Stored items from a collection:

•••

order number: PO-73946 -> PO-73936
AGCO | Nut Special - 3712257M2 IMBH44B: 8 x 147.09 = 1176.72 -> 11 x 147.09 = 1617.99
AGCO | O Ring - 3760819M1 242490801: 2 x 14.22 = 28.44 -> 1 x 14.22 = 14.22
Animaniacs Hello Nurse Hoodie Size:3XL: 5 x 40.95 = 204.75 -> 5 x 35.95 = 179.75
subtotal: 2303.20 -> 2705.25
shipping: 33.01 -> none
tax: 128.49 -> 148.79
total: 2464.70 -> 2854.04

•••

▶ _How to complete this task_
Your task is to reproduce the records in full, without any alteration.

▶ _Output_
order number: PO-73946 -> PO-73936
AGCO | Nut Special - 3712257M2 IMBH44B: 8 x 147.09 = 1176.72 -> 11 x 147.09 = 1617.99
AGCO | O Ring - 3760819M1 242490801: 2 x 14.22 = 28.44 -> 1 x 14.22 = 14.22
Animaniacs Hello Nurse Hoodie Size:3XL: 5 x 40.95 = 204.75 -> 5 x 35.95 = 179.75
subtotal: 2303.20 -> 2705.25
shipping: 33.01 -> none
tax: 128.49 -> 148.79
total: 2464.70 -> 2854.04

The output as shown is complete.